Russell and his colleagues seem to believe that because their goal is not to make Kony famous so as to celebrate him, but instead "to raise support for his arrest and set a precedent for international justice," that this justifies the fact that they don't need to explain anything complicated to the young people they are trying to mobilize. Albert Einstein once observed bitterly that "he who joyfully marches to music in rank and file has already earned my contempt. He has been given a large brain by mistake, since for him a spinal cord will suffice." If one watches the music-video-style evocation in Kony 2012 of crowds of young people joyfully mobilizing en masse to demand Kony's arrest, it is quite hard to believe Invisible Children's claim that their campaign encourages deep thinking -- or, frankly, any thinking at all -- beyond the expression of moral outrage. In the end, this is Kony 2012's deepest flaw. For what it is actually peddling (under the flag of grassroots activism and a universal ethics of caring) is little more than a cheap techno-utopianism that conflates the entirely admirable wish for a better world with the belief that knowing how to move toward it is a simple matter, requiring more determination and goodwill than knowledge.

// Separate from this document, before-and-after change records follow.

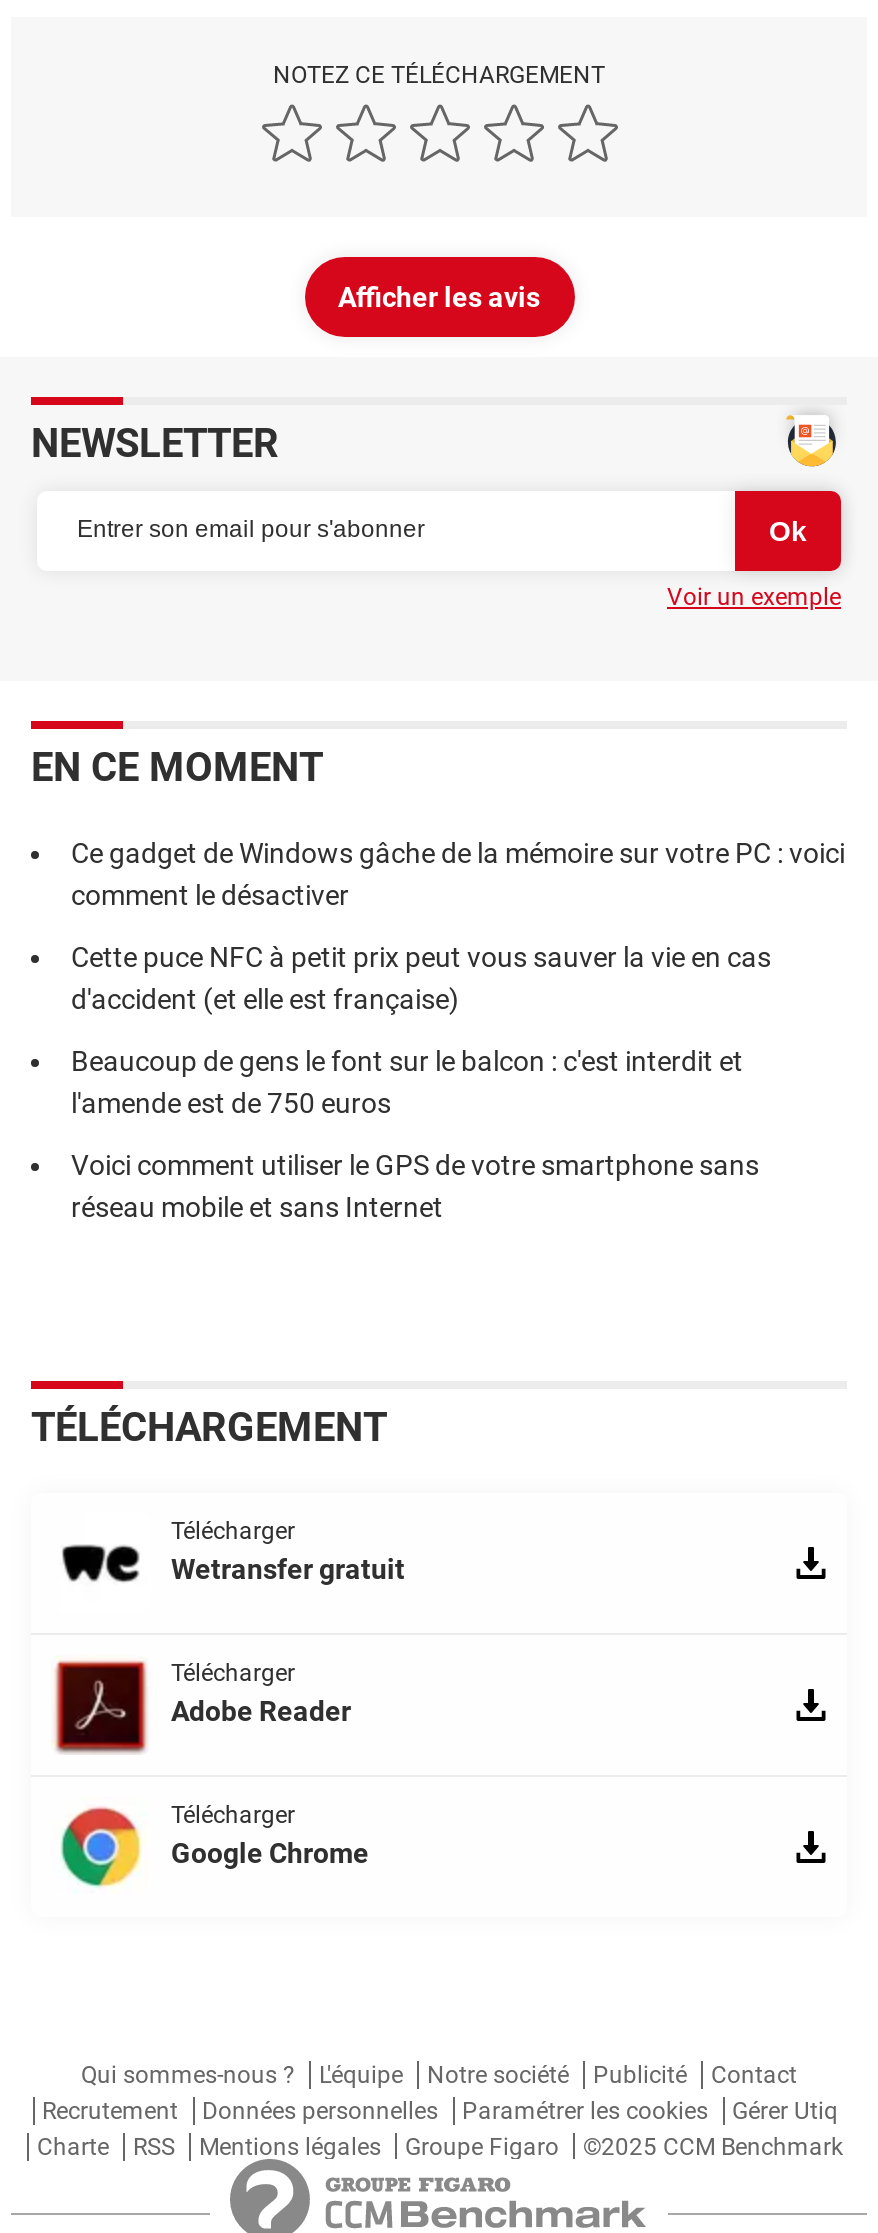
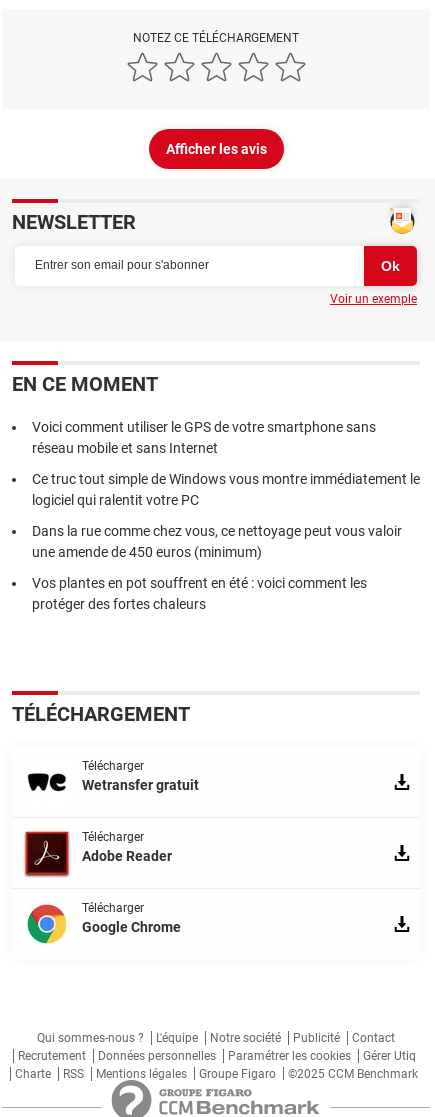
- Ce gadget de Windows gâche de la mémoire sur votre PC : voici
- comment le désactiver
- Cette puce NFC à petit prix peut vous sauver la vie en cas
- d'accident (et elle est française)
- Beaucoup de gens le font sur le balcon : c'est interdit et
- l'amende est de 750 euros

moved up: Voici comment utiliser le GPS de votre smartphone sans | réseau mobile et sans Internet

+ Ce truc tout simple de Windows vous montre immédiatement le
+ logiciel qui ralentit votre PC
+ Dans la rue comme chez vous, ce nettoyage peut vous valoir
+ une amende de 450 euros (minimum)
+ Vos plantes en pot souffrent en été : voici comment les
+ protéger des fortes chaleurs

This is a fundamentally childlike view of the world. But even by the standards of the contemporary United States, where feeling and the instinctual is raised high above reason -- a view encapsulated in author Malcolm Gladwell's claim that "there can be as much value in the blink of an eye as in months of rational analysis" -- and the child's eye view is held by many to be more discerning than the adult's, Kony 2012 is an extreme version of the idea. The early part of the film, after a few opening bits of technophilia about global connectedness, is followed by Russell sitting down with his young son, Gavin, to "explain" to him what "the war's about and who Joseph Kony is." He does this, and it makes for painful viewing -- a politically correct catechism in which it is unclear whether it is Russell or his son who is the more infantile. "What do I do for a job?" Russell asks. "You stop the bad guys from being mean," Gavin replies.
This might be written off as a relatively harmless narrative device were the rest of Russell's explanation to his viewers more nuanced, which is to say, more adult. But Kony 2012 is rhetorically seamless in that it delivers all its argument at the same level of maturity as Russell exhibits in his conversation with Gavin. Joseph Kony is the bad guy, and it is up to the good guys -- Russell, the Facebook millions, the U.S. military, and you -- to stop Kony. Nothing more, it seems, needs to be said. One more military intervention by the United States in the name of human rights, with all the imperial echoes that go with it? No problem in such a good cause. Ugandan history? Some other time, perhaps. The context of Kony's rebellion? Too complicated, at least for now. In short, nothing must be allowed to get in the way of building a movement, getting ready to put up posters, and pressuring the celebrities and politicians, or "policymakers" and "culture-makers," as Russell calls them in the film, to find a way to arrest Joseph Kony.
Here, too, Russell's choice of whom to try to influence is revealing, for the infatuation with celebrity, the worship of (American) power, and the refusal of politics is at the core of the campaign. It allows Russell to lump together Bill Clinton, George W. Bush, Sen. Harry Reid, and Rep. John Boehner in the list of policymakers he wants to influence (U.N. Secretary-General Ban Ki-moon and Canadian Prime Minister Stephen Harper are the only non-Americans on the list) with Lady Gaga, Oprah, Rush Limbaugh, Warren Buffett, and Mark Zuckerberg among the culture-makers. (Justin Bieber, a Canadian, is the lone non-American on the culture-makers list.)
Again, in a film that treated its audience as adults, rather than as children or the recruits Einstein evoked, joyfully marching in rank and file, Russell would have had to pause to ask himself hard questions, such as: What might be the risks to Uganda's civilian population if the U.S. government were to give aid and more advanced military equipment to the Ugandan military to track Kony, thus strengthening a regime in Kampala whose hands are anything but clean -- as anyone who was in eastern Congo during the Ugandan intervention there in the late-1990s can attest? And as they say in the military, in war, the enemy gets a vote. At present -- though one would never know this from Russell's film -- Kony and the LRA are a largely spent force. But if a new campaign against them were launched, what would their response be; what crimes would they commit? Russell can talk all he likes about "arresting" Kony, but what Invisible Children is actually calling for is "war" -- without acknowledging that in war there are invariably unintended consequences. The lesson of the U.S. invasion of Iraq -- which is that hoping for the best is not a plan -- does not seem to resonate with Russell at all.